In this notebook and the next ones we are going to explore datasets centered around a MusicBrainz entity (an artist, a work, a recording...) and try to display visualisations around certain themes (work composition dates, tonalities, types, languages...). We will organize our exploration around simple questions we want answered; some would be simpler by using directly the MusicBrainz website, others would be impossible to easily there.
The setup required to reproduce these operations is explained in the introduction notebook. In case graphs do not appear in this page you can refer to the static version of this notebook.

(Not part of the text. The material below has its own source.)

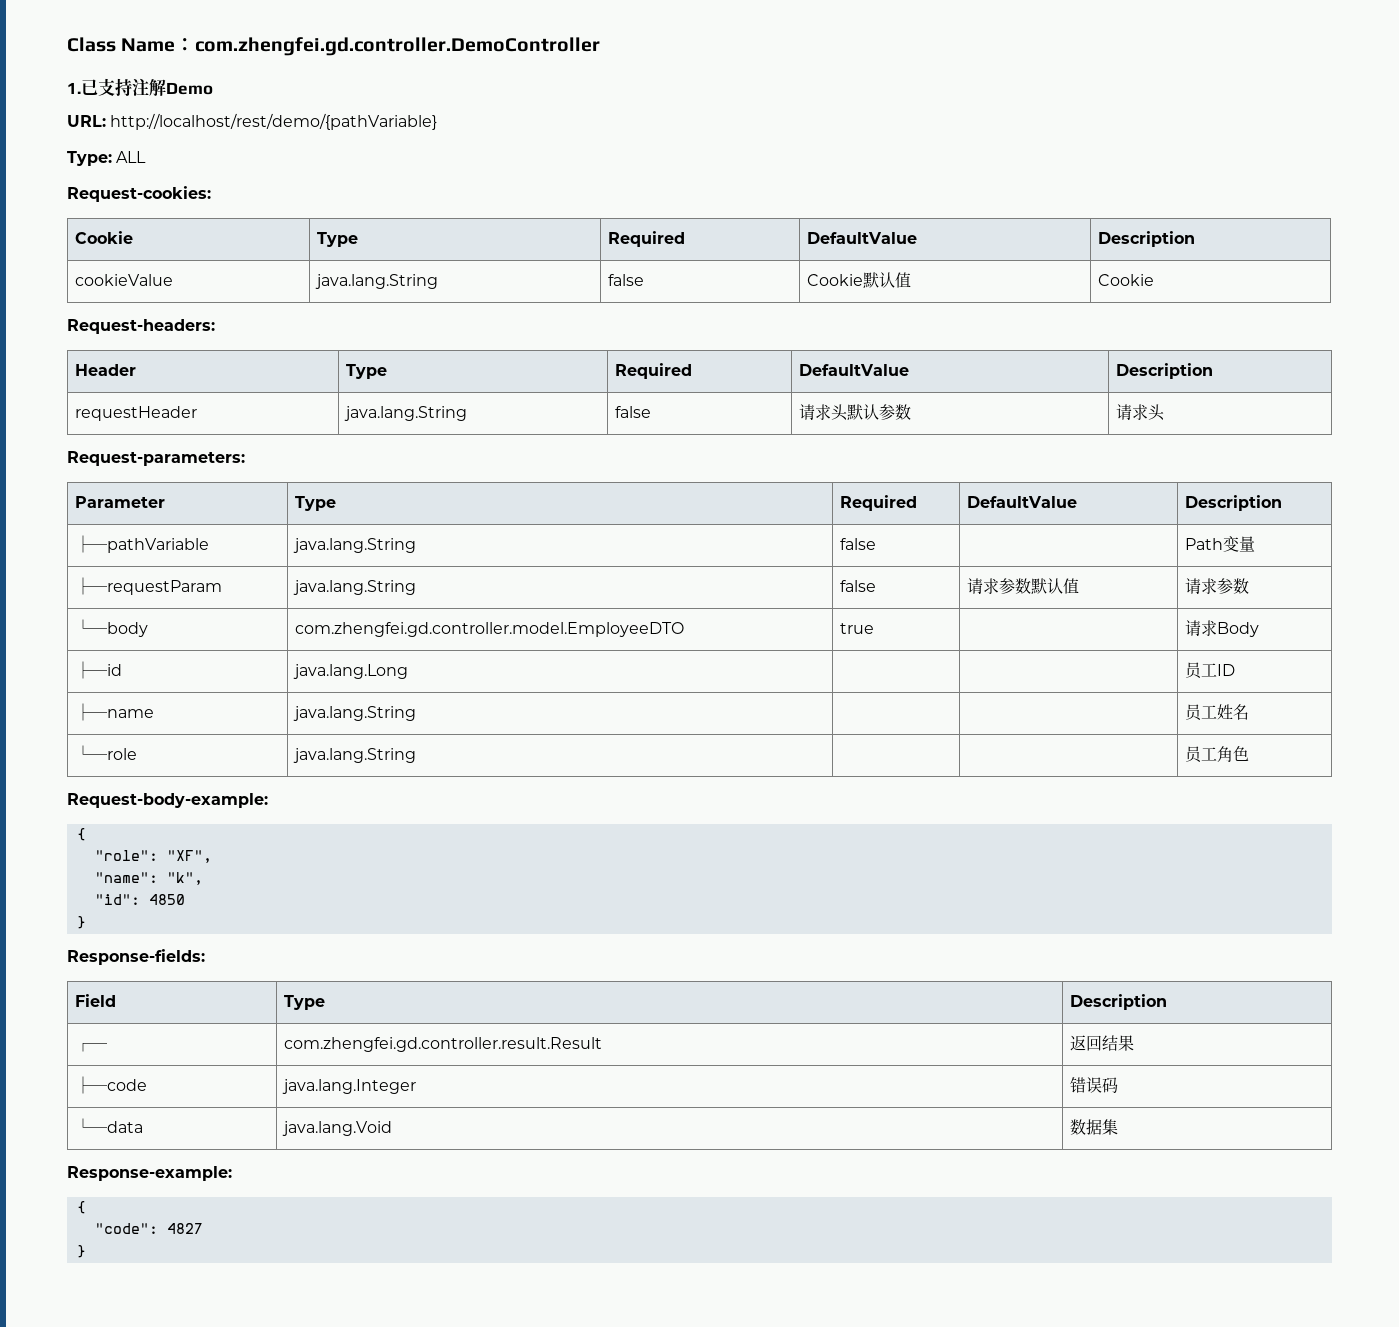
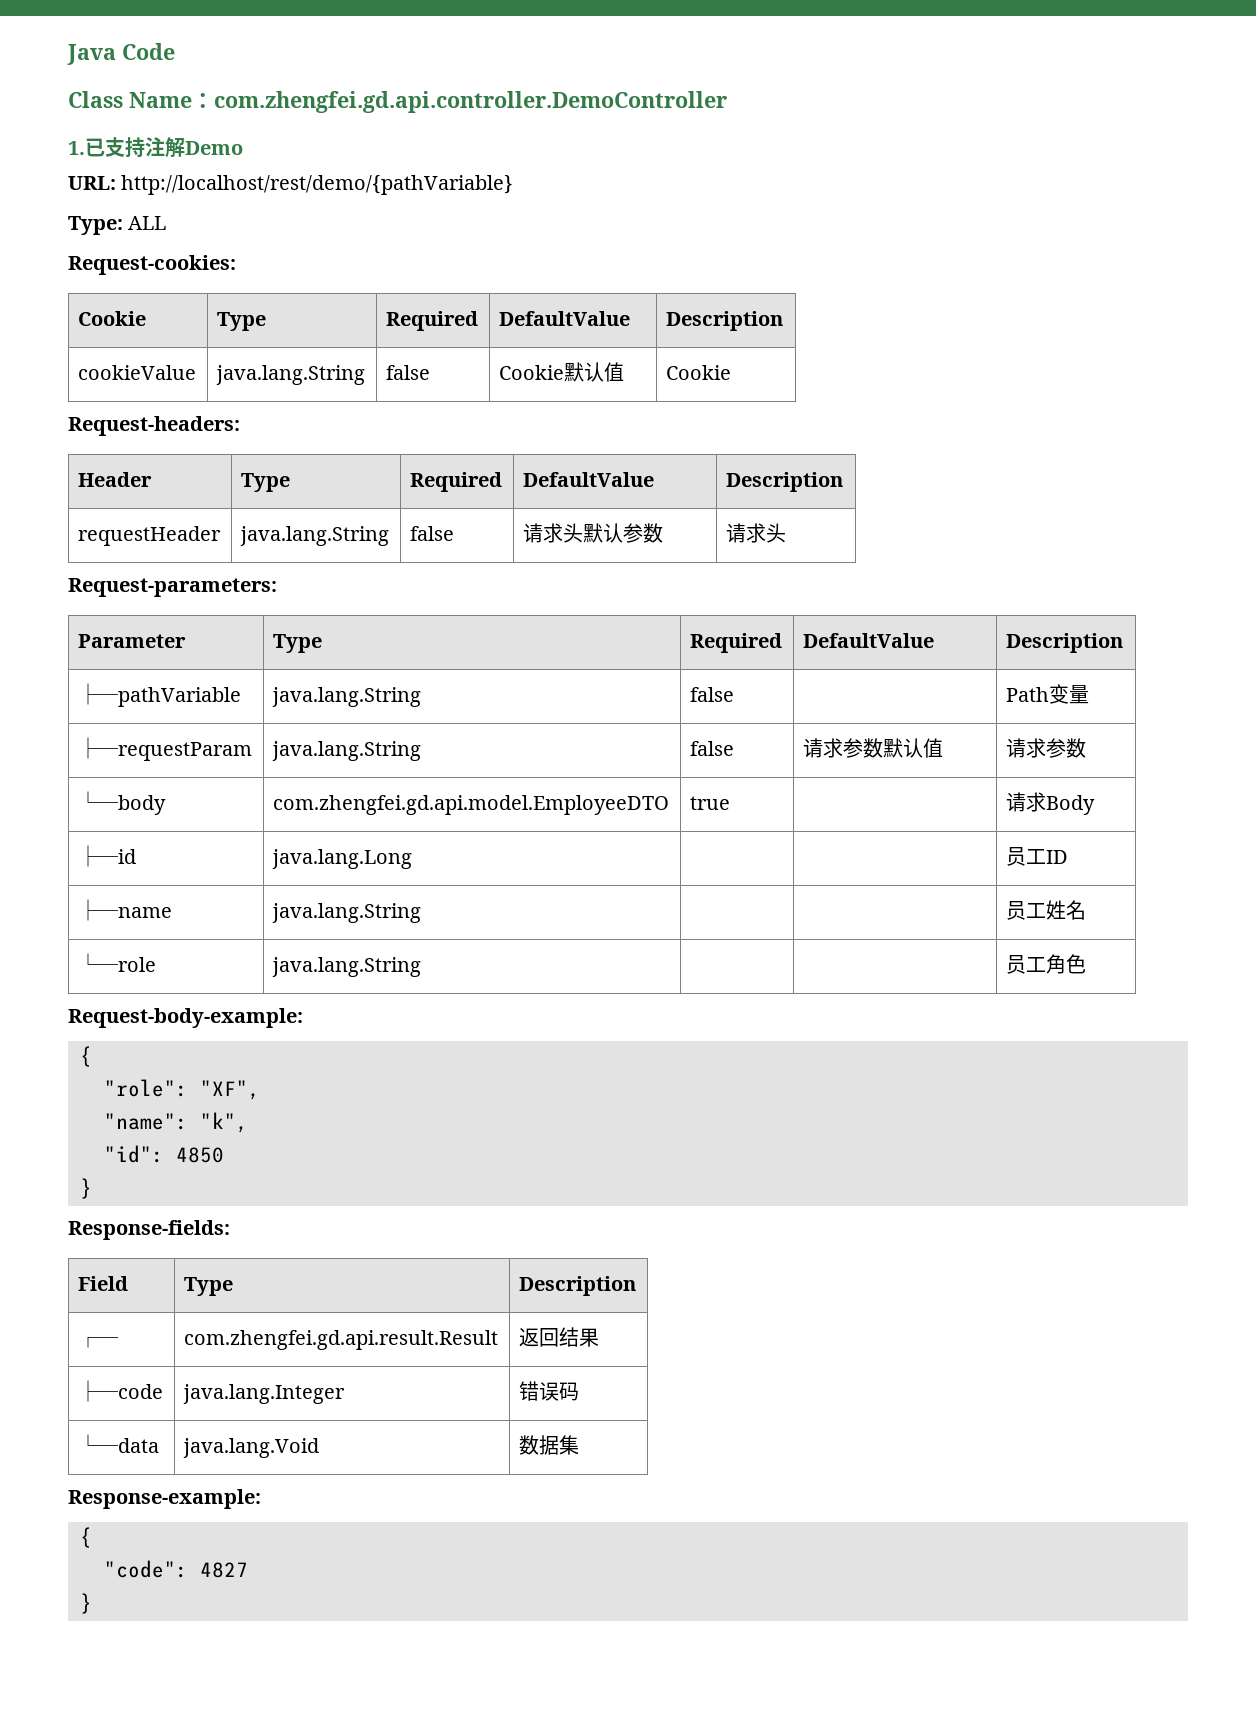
(67, 44) none -> [67,43,175,65] Java Code //
[195,37,601,56] com.zhengfei.gd.controller.DemoController -> [214,91,727,113] com.zhengfei.gd.api.controller.DemoController
[295,622,685,637] com.zhengfei.gd.controller.model.EmployeeDTO -> [273,795,670,815] com.zhengfei.gd.api.model.EmployeeDTO
[284,1037,603,1052] com.zhengfei.gd.controller.result.Result -> [184,1330,499,1350] com.zhengfei.gd.api.result.Result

In order to simplify this notebook the required Python commands to set everything up are located in a startup.ipy file in the same repository.
In [1]:
%run startup.ipy
Data visualization can be performed directly with the PanDas library we already showed in previous notebooks. For this one I decided to introduce the plot.ly library that provides interactive graphs with a Python or JavaScript interface. We need to import a few commands (these commands are also included in startup.ipy) in order to use this library with our PanDas dataframes:
In [2]:
import plotly.graph_objs as go
import plotly.figure_factory as ff
# offline mode for plot.ly, no need to store the graphs in their cloud
from plotly.offline import iplot
# special mode to display plotly graphs inside Jupyter notebooks
from plotly.offline import init_notebook_mode
init_notebook_mode()
For this example I chose the French composer Gabriel Fauré:
In [3]:
composer_name = 'Gabriel Fauré'
In [4]:
query_composer = """
SELECT name,
to_date(to_char(begin_date_year, '9999') ||
to_char(begin_date_month, '99') ||
to_char(begin_date_day, '99'), 'YYYY MM DD') AS date_of_birth,
to_date(to_char(end_date_year, '9999') ||
to_char(end_date_month, '99') ||
to_char(end_date_day, '99'), 'YYYY MM DD') AS date_of_death,
gid AS mbid
FROM artist
WHERE name = %(composer_name)s;
"""
composer = sql(query_composer, composer_name=composer_name)
composer_mbid = composer.mbid[0]
composer['url'] = composer.mbid.apply(mb_artist_link)
composer.drop('mbid', axis=1, inplace=True)
composer
Out[4]:
The output above uses the default view of a PanDas dataframe. plot.ly can also display data as tables with the create_table command... one advantage compared to the method above is that the HTML link defined in column url will be a real link to the composer page on MusicBrainz website.
In [5]:
iplot(ff.create_table(composer))
Note that I extracted the composer unique identifier (composer_mbid) that is needed future queries.
Let's try to answer a few questions about Fauré now.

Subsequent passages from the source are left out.